Karma

Por Daniel De Nardi
A lei universal de causa e efeito que os hindus chamam de karma sempre fez parte do conhecimento intrínseco do ser humano. Aqui no ocidente, este conceito é exemplificado pela famosa expressão “colherás aquilo que plantou”. E como toda ação gera uma reação, nosso destino vai sendo traçado cotidianamente de maneira bem mais previsível que imaginamos.
Se queremos mudar o rumo de algum aspecto da nossa vida, temos que antes de mais nada, conhecermos os fatores que motivam nossas ações.
Agimos intimamente influenciados por aquilo que nos dá prazer ou pela possibilidade de uma recompensa futura que produzirá este tipo de sensação. Do mesmo modo, evitamos o que gera dor. No entanto, quando somos crianças, o bom e o ruim ainda são bastante subjetivos. Com o tempo, estes conceitos passam a ser moldados pelos nossos educadores e mais adiante pelos colegas de trabalho. Sendo assim, o meio cultural que convivemos determina a avaliação de boa parte dos nossos sentidos, e conseqüentemente das nossas ações que determinarão nosso destino.
Sabendo da influência que estes dois grupos têm em nossas atitudes cotidianas, podemos ter uma boa noção da direção de diferentes aspectos da nossa vida se nos compararmos com eles. Afinal, como agimos sob a influência de sensações condicionadas, teremos um futuro bastante parecido com o daqueles que nos condicionaram. Por isto, desejando saber como estará sua saúde daqui 10, 20 ou 30 anos, basta fazer uma média entre familiares e colegas de profissão que possuem a idade na qual você deseja pesquisar. O mesmo vale para conta bancária, tipo de relacionamento e cultura adquirida.
Se tivermos consciência deste fato, não teremos nossa vida presa a um determinismo permanente. Para mudar nosso destino, precisamos mudar as ações (condicionadas) que realizamos cotidianamente e que estão nos levando para a mesma direção dos nosso pais e colegas de trabalho. Temos em nossas mãos uma incrível ferramenta para modificar nosso futuro se fizermos reflexões como estas. Minha cintura tende a estar deste tamanho A NÃO SER QUE…
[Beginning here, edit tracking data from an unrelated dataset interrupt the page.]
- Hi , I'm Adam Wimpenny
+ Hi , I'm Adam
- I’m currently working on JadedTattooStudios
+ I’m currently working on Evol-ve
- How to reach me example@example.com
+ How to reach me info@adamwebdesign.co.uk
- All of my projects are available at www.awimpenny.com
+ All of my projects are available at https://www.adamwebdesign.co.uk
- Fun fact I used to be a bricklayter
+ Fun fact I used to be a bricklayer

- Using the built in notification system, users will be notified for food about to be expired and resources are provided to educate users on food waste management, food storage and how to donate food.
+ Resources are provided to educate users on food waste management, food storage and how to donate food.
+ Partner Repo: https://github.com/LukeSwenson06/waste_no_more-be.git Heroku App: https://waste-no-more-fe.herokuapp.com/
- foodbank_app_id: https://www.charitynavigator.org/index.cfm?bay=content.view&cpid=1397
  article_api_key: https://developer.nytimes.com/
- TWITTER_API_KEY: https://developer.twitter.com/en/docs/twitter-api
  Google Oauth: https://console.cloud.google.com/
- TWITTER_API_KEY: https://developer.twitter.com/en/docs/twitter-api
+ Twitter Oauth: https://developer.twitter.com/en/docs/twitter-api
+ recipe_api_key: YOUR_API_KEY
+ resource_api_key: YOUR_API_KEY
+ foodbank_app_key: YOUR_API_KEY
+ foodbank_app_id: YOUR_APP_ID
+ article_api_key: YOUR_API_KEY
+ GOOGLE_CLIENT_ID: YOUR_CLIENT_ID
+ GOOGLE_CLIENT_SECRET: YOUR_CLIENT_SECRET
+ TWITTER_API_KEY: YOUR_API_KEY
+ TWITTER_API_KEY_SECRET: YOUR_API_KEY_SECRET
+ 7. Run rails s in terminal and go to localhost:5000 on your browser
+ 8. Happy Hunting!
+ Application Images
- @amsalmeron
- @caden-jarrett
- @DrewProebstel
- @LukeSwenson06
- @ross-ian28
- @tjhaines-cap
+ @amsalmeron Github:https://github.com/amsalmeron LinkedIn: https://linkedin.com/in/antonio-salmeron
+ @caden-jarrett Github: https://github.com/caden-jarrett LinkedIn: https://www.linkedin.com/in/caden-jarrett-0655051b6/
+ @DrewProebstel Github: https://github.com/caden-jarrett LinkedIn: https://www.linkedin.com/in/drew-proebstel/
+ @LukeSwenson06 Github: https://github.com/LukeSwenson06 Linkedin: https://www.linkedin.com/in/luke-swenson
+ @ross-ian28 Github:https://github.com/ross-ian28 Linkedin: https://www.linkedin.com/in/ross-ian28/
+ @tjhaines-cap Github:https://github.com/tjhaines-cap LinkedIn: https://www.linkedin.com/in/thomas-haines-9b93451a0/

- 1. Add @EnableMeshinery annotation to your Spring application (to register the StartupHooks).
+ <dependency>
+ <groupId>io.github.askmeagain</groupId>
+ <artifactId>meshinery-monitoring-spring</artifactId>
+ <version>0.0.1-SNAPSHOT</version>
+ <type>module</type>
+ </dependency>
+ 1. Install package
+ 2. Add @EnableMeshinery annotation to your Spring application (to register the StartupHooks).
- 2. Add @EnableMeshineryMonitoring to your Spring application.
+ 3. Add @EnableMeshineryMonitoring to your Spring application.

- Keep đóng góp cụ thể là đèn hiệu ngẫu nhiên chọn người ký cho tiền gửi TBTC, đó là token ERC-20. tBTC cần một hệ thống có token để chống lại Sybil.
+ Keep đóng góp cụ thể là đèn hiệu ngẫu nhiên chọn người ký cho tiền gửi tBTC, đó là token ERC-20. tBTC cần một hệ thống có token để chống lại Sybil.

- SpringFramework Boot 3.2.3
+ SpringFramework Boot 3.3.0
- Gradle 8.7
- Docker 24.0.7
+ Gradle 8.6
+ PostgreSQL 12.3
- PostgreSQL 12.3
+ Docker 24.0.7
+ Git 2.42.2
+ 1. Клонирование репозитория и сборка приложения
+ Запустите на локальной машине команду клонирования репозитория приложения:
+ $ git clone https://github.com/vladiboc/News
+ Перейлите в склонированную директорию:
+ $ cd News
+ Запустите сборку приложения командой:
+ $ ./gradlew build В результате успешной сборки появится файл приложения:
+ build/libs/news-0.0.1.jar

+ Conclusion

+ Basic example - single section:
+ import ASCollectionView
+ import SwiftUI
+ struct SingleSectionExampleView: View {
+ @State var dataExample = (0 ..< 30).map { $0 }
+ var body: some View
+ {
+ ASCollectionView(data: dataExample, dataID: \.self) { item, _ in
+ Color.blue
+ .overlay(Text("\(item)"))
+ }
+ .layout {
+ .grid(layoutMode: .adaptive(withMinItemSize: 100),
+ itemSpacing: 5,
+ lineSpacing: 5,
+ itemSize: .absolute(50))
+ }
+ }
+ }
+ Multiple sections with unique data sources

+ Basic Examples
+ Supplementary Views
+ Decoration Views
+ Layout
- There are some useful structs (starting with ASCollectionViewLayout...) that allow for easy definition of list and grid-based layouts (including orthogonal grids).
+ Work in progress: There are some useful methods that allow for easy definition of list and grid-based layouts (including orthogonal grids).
Este A NÃO SER QUE… que fiz questão de frisar é a grande chave para uma mudança do nosso destino. É este tipo de reflexão que, sendo transformada em ação, mudará efetivamente o nosso rumo.
Estarei com esta qualidade na minha saúde aos 30 anos, A NÃO SER QUE… comece a dormir mais e me permitir algumas horas de lazer semanais.
Estarei com esta circunferência na cintura aos 40 anos, A NÃO SER QUE… comece a cuidar mais da minha alimentação e fazer alguma técnica corporal.
Estarei com este patrimônio acumulado aos 50 anos, A NÃO SER QUE… poupe 10% do que eu ganhe e invista em imóveis ou mude de profissão.
Os exemplos citados acima são todos muito óbvios, mas é esta obviedade que nos conduz, como cantou Elis Regina “a sermos os mesmos e vivermos como os nosso pais.”